In order for brands in Southeast Asia to leverage this influencer partnership opportunity, it’s going to be imperative for marketers to ensure they do these three things:
1. Ensure authenticity
Marketers must hunt down those influencers who have an authentic connection with their followers, who aren’t afraid to open up and share how they really feel. In short, perfect pictures alone aren’t going to cut it anymore. And whilst it might sound scary, this also means letting go of creative control. A heavy-handed corporate execution can damage both influencer and brand.
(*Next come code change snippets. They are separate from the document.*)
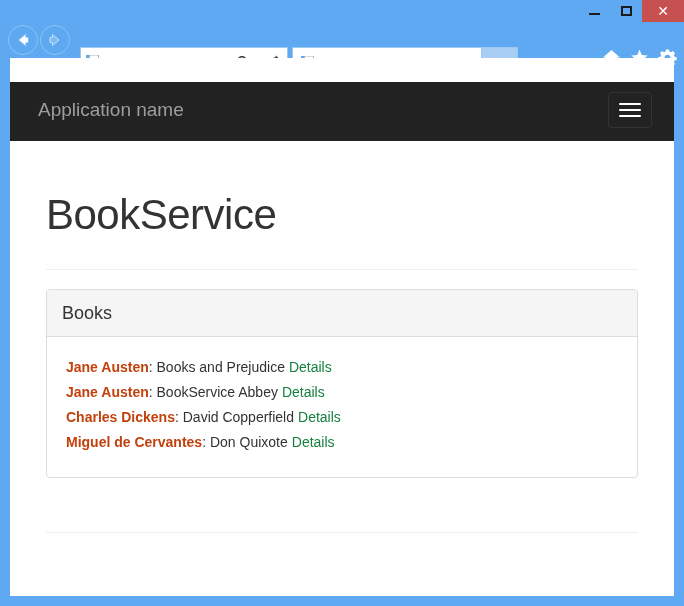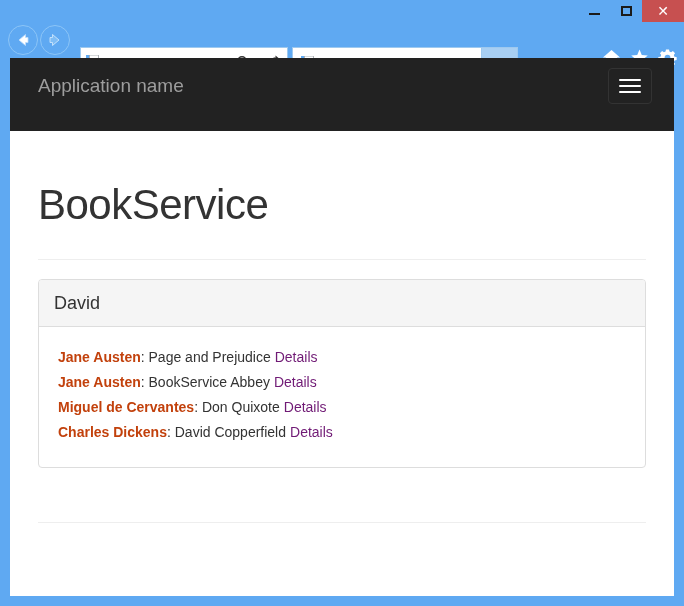--- a/index.html
+++ b/index.html
@@ -133,9 +133,10 @@
 
   
   #app-navbar {
-    height: 73px;
+    height: 59px;
     background: #222222;
     position: relative;
+    margin-top: 24px;
   }
   #app-brand {
     position: absolute; left: 28px; top: 16px;

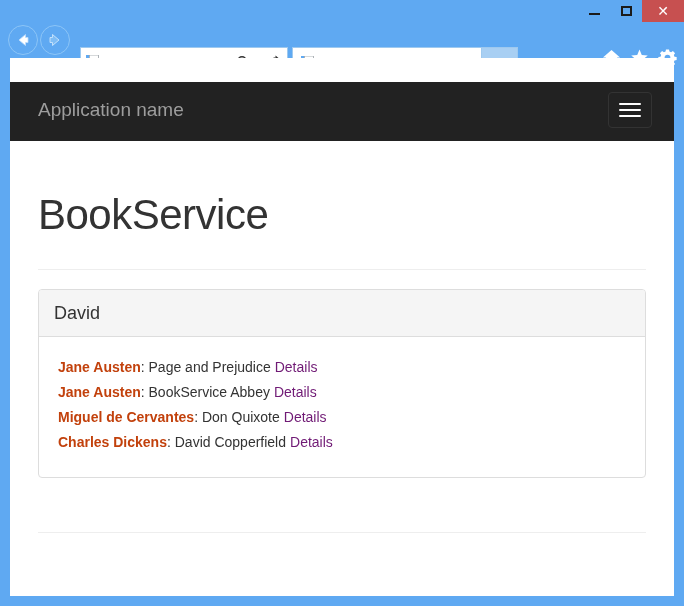--- a/index.html
+++ b/index.html
@@ -165,7 +165,7 @@
 
   
   #page-container {
-    padding: 0 28px;
+    padding: 0 36px;
   }
   #page-title {
     font-size: 42px;

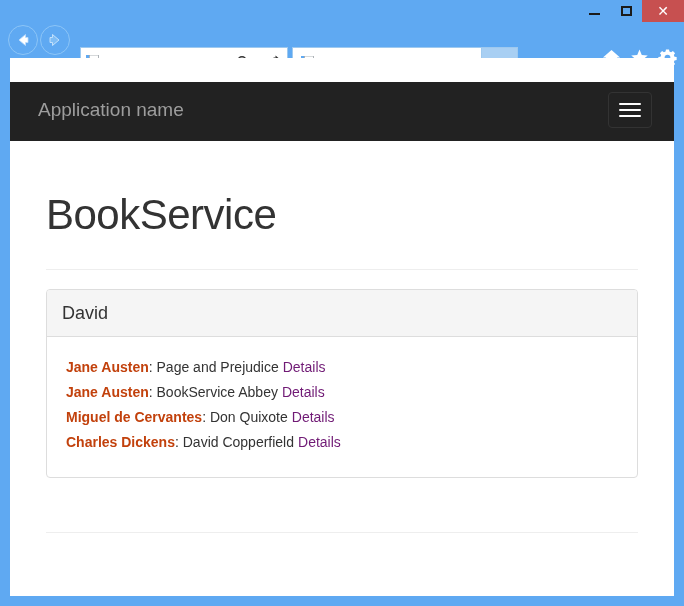--- a/index.html
+++ b/index.html
@@ -336,7 +336,7 @@
 
       <div id="books-panel">
         <div id="books-panel-heading">
-          <h3 id="books-panel-title">David</h3>
+          <h3 id="books-panel-title">Books</h3>
         </div>
         <div id="books-panel-body">
 

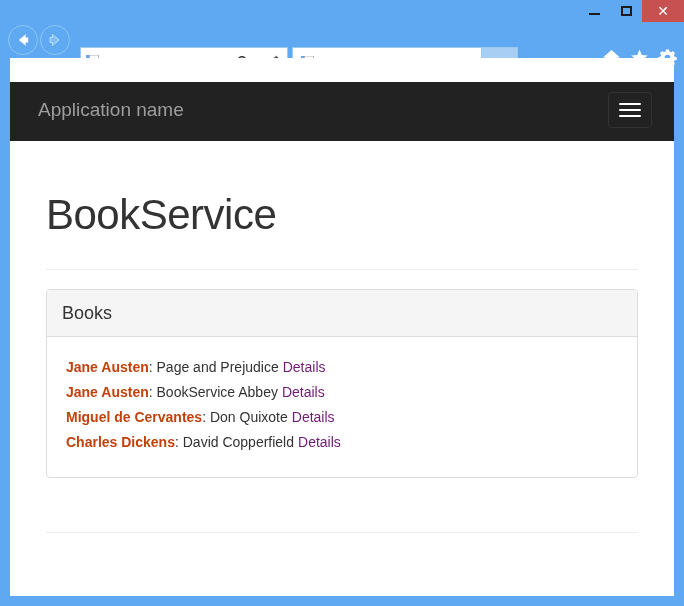--- a/index.html
+++ b/index.html
@@ -341,7 +341,7 @@
         <div id="books-panel-body">
 
           <div class="book-row"><span class="book-author">Jane Austen</span><span class="book-sep">:</span>
-            <span class="book-title">Page and Prejudice</span><a class="book-details-link">Details</a></div>
+            <span class="book-title">Books and Prejudice</span><a class="book-details-link">Details</a></div>
 
           <div class="book-row"><span class="book-author">Jane Austen</span><span class="book-sep">:</span>
             <span class="book-title">BookService Abbey</span><a class="book-details-link">Details</a></div>

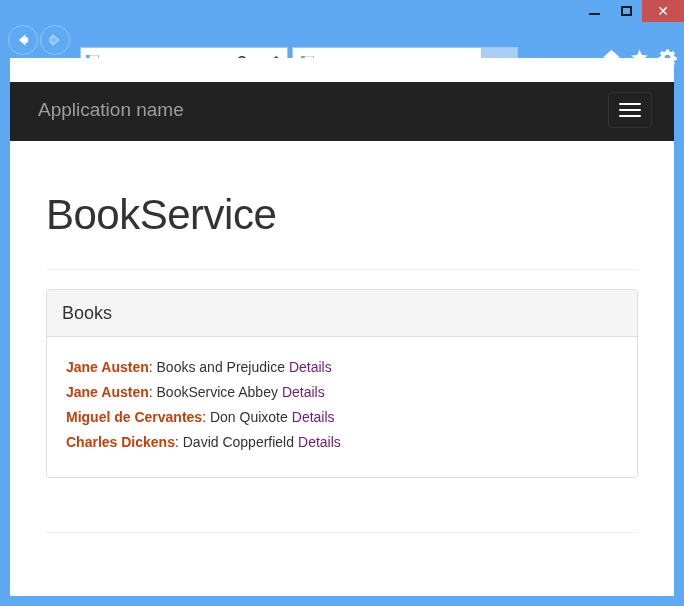--- a/index.html
+++ b/index.html
@@ -214,7 +214,7 @@
   .book-sep { color: #333333; }
   .book-title { color: #333333; }
   .book-details-link {
-    color: #701a75;
+    color: #15803d;
     text-decoration: none;
     cursor: pointer;
     margin-left: 4px;

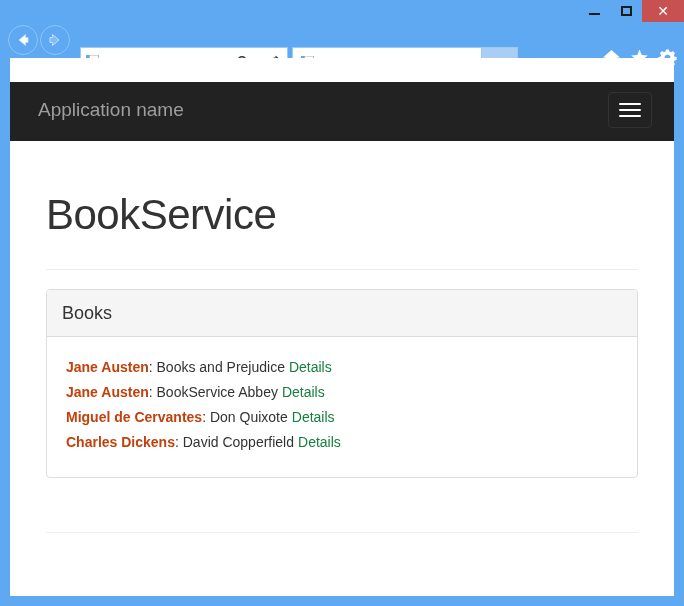--- a/index.html
+++ b/index.html
@@ -346,12 +346,12 @@
           <div class="book-row"><span class="book-author">Jane Austen</span><span class="book-sep">:</span>
             <span class="book-title">BookService Abbey</span><a class="book-details-link">Details</a></div>
 
+          <div class="book-row"><span class="book-author">Charles Dickens</span><span class="book-sep">:</span>
+            <span class="book-title">David Copperfield</span><a class="book-details-link">Details</a></div>
+
           <div class="book-row"><span class="book-author">Miguel de Cervantes</span><span class="book-sep">:</span>
             <span class="book-title">Don Quixote</span><a class="book-details-link">Details</a></div>
 
-          <div class="book-row"><span class="book-author">Charles Dickens</span><span class="book-sep">:</span>
-            <span class="book-title">David Copperfield</span><a class="book-details-link">Details</a></div>
-
         </div>
       </div>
2. Measure the right thing
For a long time, vanity metrics such as likes and comments were considered the gold standard in measuring influencer impact. But these days, such engagement metrics should only be considered one of many metrics. Instead of tracking likes, marketers should be focusing their energy on tracking more outcome-focused metrics such as conversion rates. They shouldn’t be afraid of back to basic marketing techniques like coupon codes and unique URLs, which can work like a dream on many influencer platforms—especially in verticals such as health and beauty.
3. Manage and optimise
Ensuring that brands can effectively manage and optimise influencers is even more important in Southeast Asia as brands must find a way to manage campaigns in multiple markets, across multiple languages and via multiple platforms; all of which are likely to involve different measures of success.
For Southeast Asian brands willing to invest in authenticity, a deep understanding of market and social media platform trends and an obsession with ROI, the opportunity to lead the next wave of influencer marketing is significant.
Antoine Gross is country manager, Southeast Asia at Impact, which makes automation technology for marketing partnerships.